STORED DATA below:

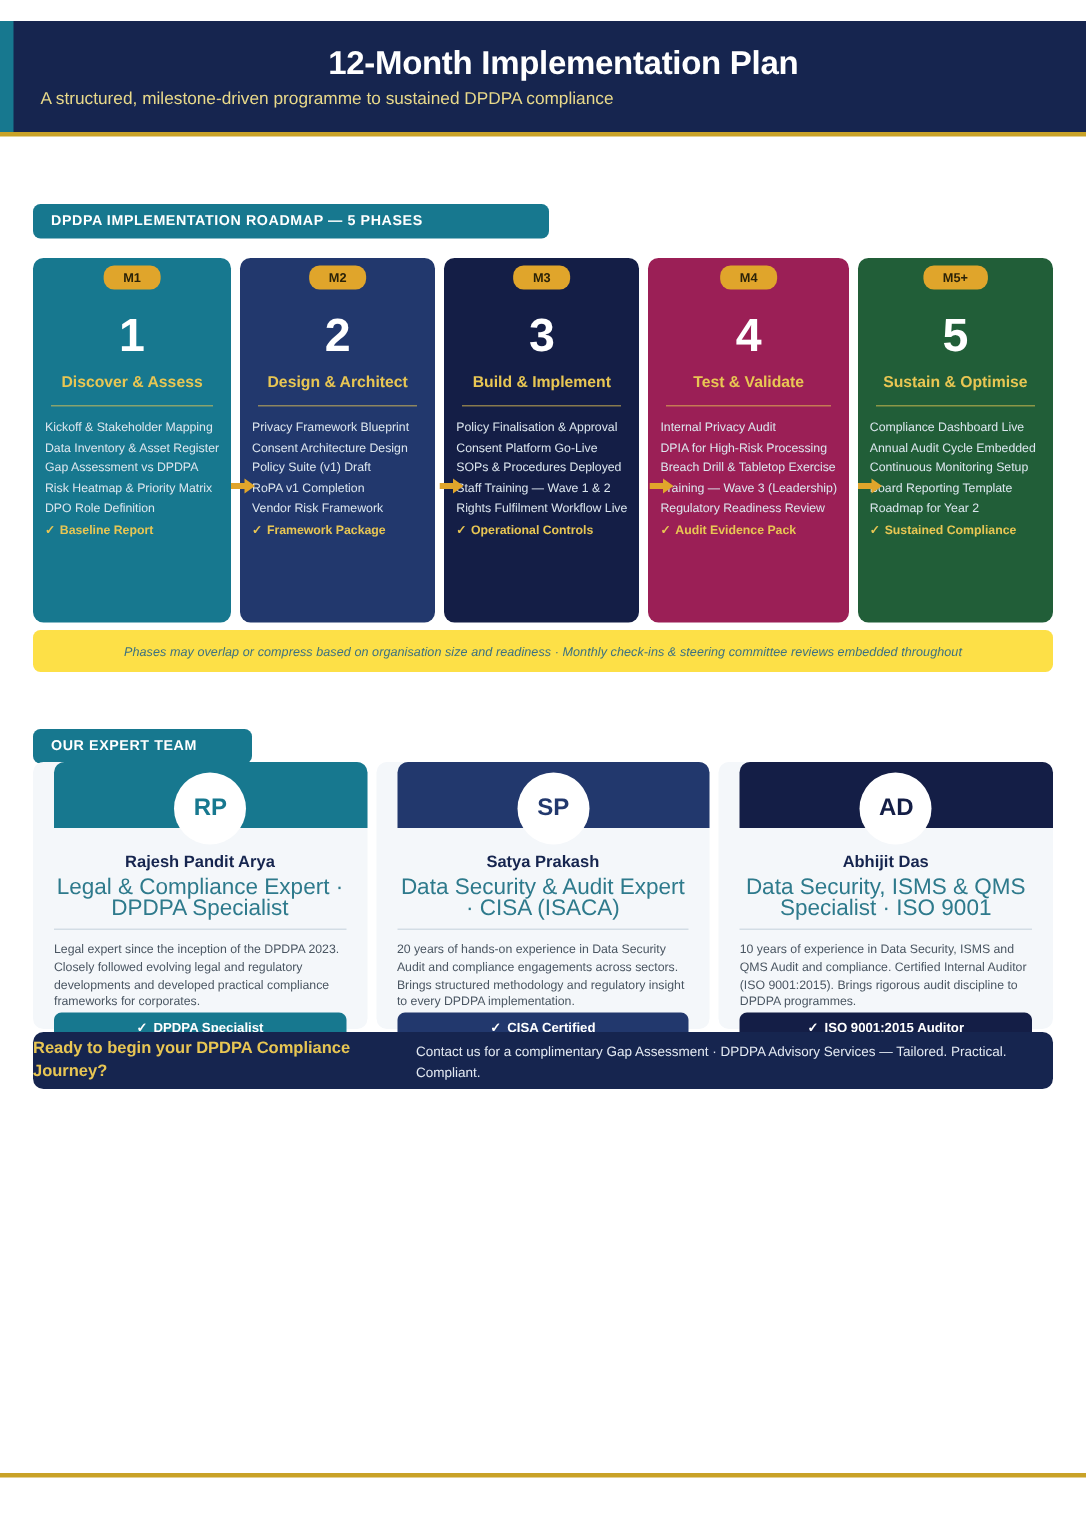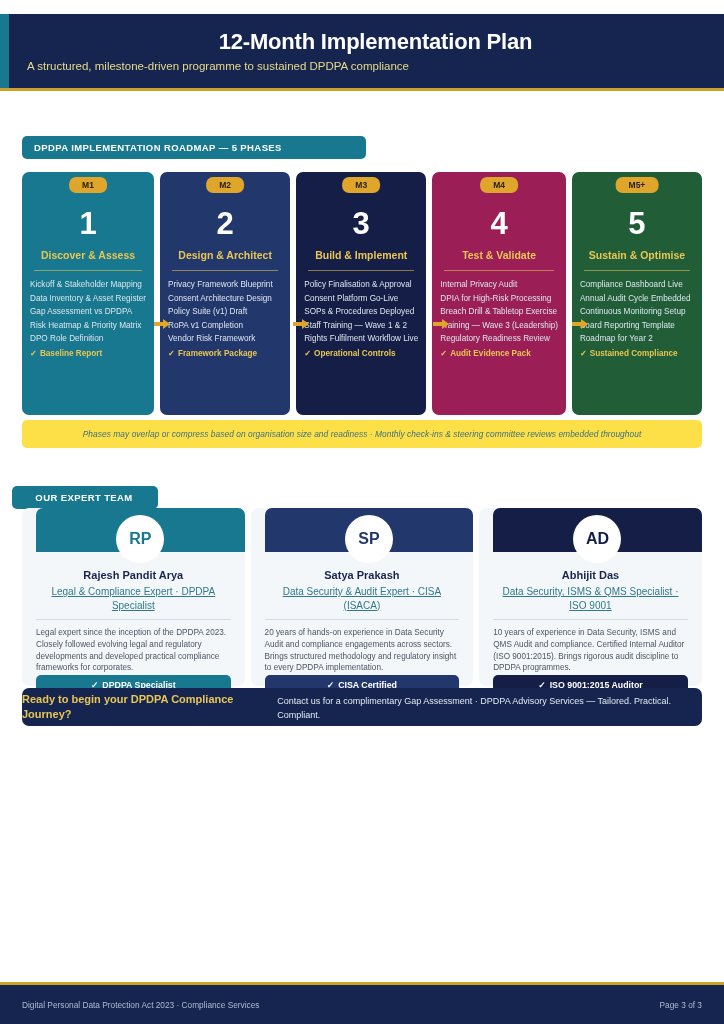--- a/index.html
+++ b/index.html
@@ -48,7 +48,7 @@
     white-space: nowrap;
   }
   #roadmap-label { left: 22px; top: 136px; width: 344px; }
-  #team-label { left: 12px; top: 486px; width: 146px; text-align: center; }
+  #team-label { left: 22px; top: 486px; width: 146px; }
 
   
   .roadmap-area {

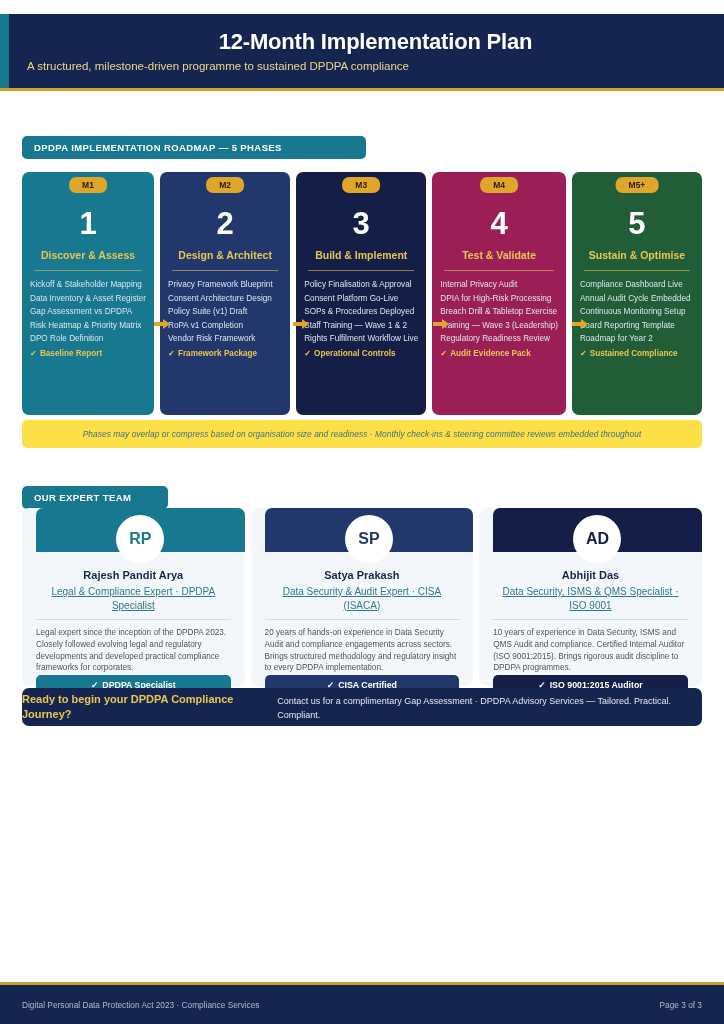--- a/index.html
+++ b/index.html
@@ -139,7 +139,7 @@
     font-size: 11px; font-weight: bold; color: #16254F; line-height: 16px;
   }
   .expert-role {
-    font-size: 10px; color: #2E7A8C; line-height: 13.5px; margin-top: 2px; text-decoration: underline;
+    font-size: 15px; color: #2E7A8C; line-height: 13.5px; margin-top: 2px;
   }
   .expert-rule {
     height: 1px; background: #D3DDE5; margin: 7px 0 7px 0;

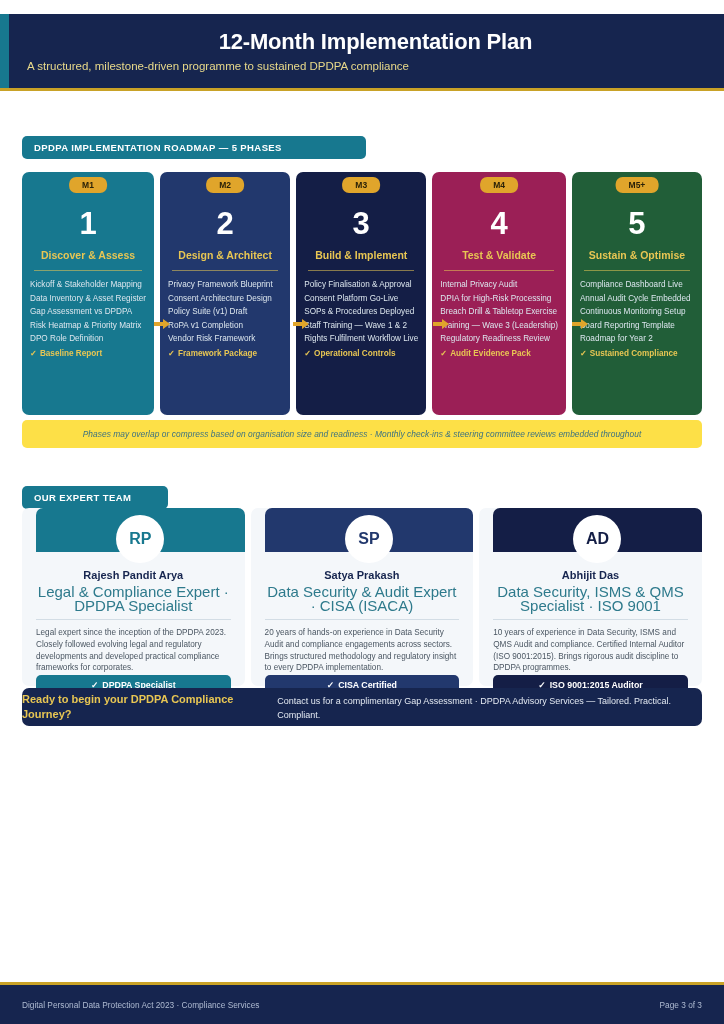--- a/index.html
+++ b/index.html
@@ -340,10 +340,6 @@
   </div>
 
   <div class="footer-gold"></div>
-  <div class="footer">
-    <div class="footer-left">Digital Personal Data Protection Act 2023  ·  Compliance Services</div>
-    <div class="footer-right">Page 3 of 3</div>
-  </div>
 
 </div>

End of STORED DATA.

YOUR ASSIGNMENT
Exactly as they appear, please return only the lines from the first line of the records through the line containing "Personal Data Protection", both included, leaving out all pictures.

RESULT FOR THIS TASK
--- a/index.html
+++ b/index.html
@@ -48,7 +48,7 @@
     white-space: nowrap;
   }
   #roadmap-label { left: 22px; top: 136px; width: 344px; }
-  #team-label { left: 12px; top: 486px; width: 146px; text-align: center; }
+  #team-label { left: 22px; top: 486px; width: 146px; }
 
   
   .roadmap-area {

--- a/index.html
+++ b/index.html
@@ -139,7 +139,7 @@
     font-size: 11px; font-weight: bold; color: #16254F; line-height: 16px;
   }
   .expert-role {
-    font-size: 10px; color: #2E7A8C; line-height: 13.5px; margin-top: 2px; text-decoration: underline;
+    font-size: 15px; color: #2E7A8C; line-height: 13.5px; margin-top: 2px;
   }
   .expert-rule {
     height: 1px; background: #D3DDE5; margin: 7px 0 7px 0;

--- a/index.html
+++ b/index.html
@@ -340,10 +340,6 @@
   </div>
 
   <div class="footer-gold"></div>
-  <div class="footer">
-    <div class="footer-left">Digital Personal Data Protection Act 2023  ·  Compliance Services</div>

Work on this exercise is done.